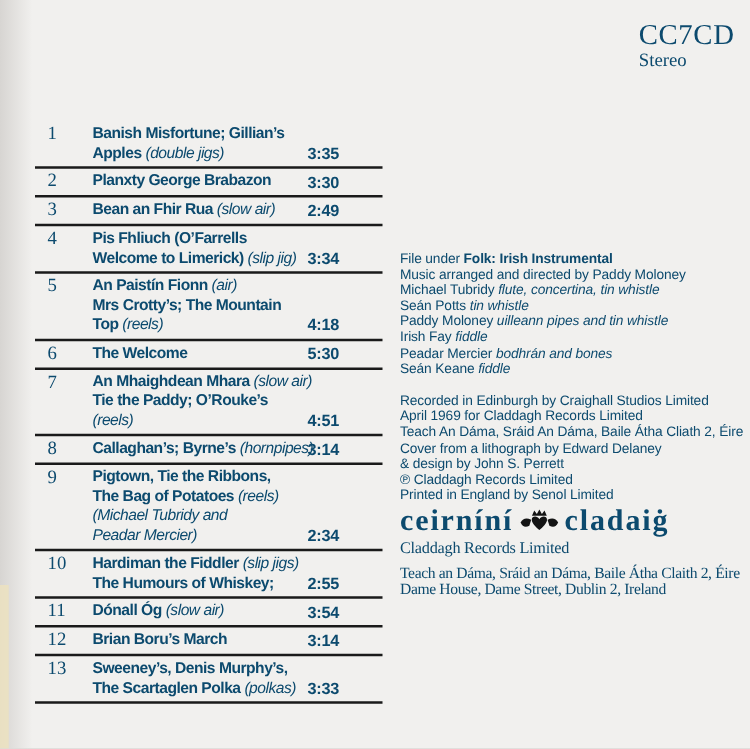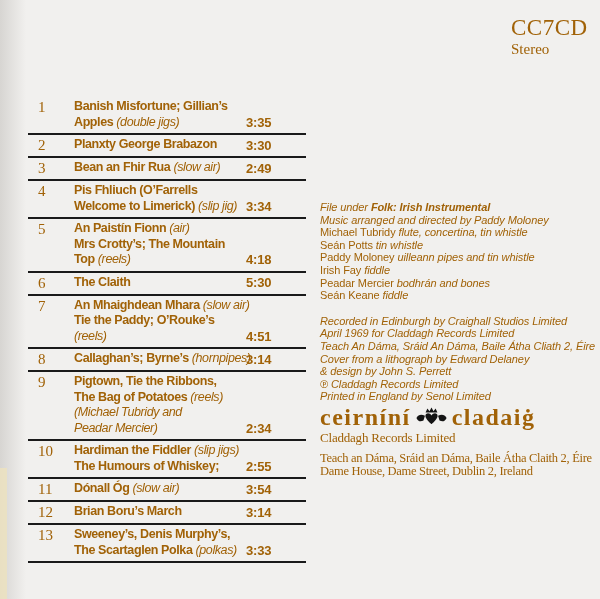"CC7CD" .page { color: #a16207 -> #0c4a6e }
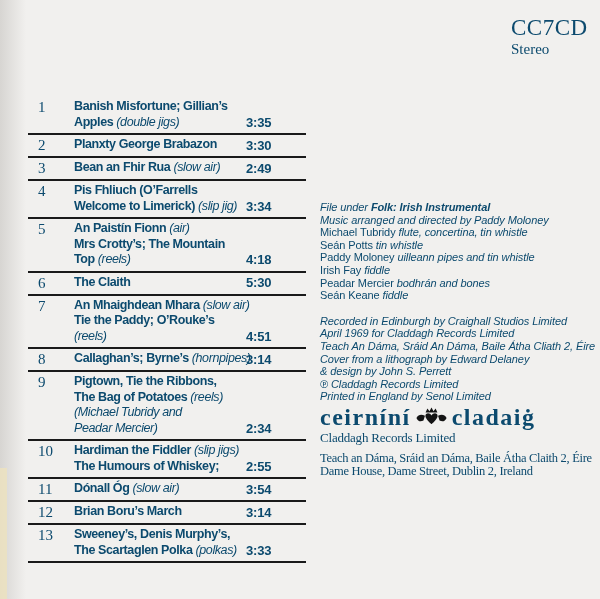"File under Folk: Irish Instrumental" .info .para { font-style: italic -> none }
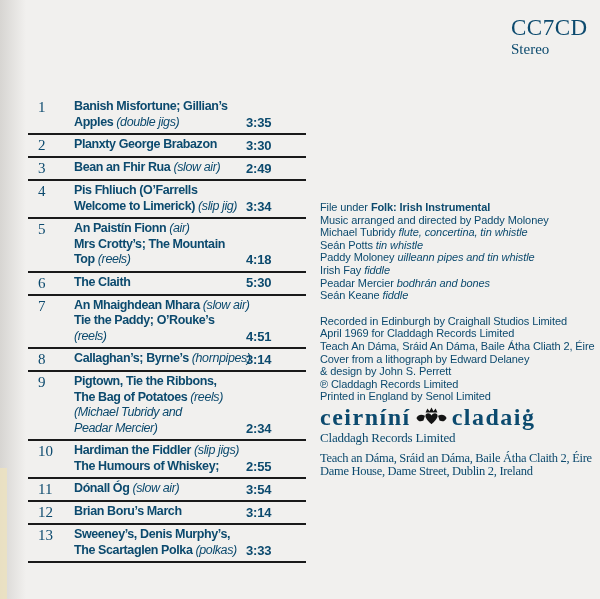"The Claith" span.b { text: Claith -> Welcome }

—————

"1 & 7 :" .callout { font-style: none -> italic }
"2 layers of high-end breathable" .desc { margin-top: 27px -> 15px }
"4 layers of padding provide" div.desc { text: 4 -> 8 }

—————

THE TASK: A verbatim transcription is needed of the lines above, starting at the line with "layers of high-end" and ending at the line with "layers of padding", both included, and of nothing else.

EXERCISE ANSWER:
"2 layers of high-end breathable" .desc { margin-top: 27px -> 15px }
"4 layers of padding provide" div.desc { text: 4 -> 8 }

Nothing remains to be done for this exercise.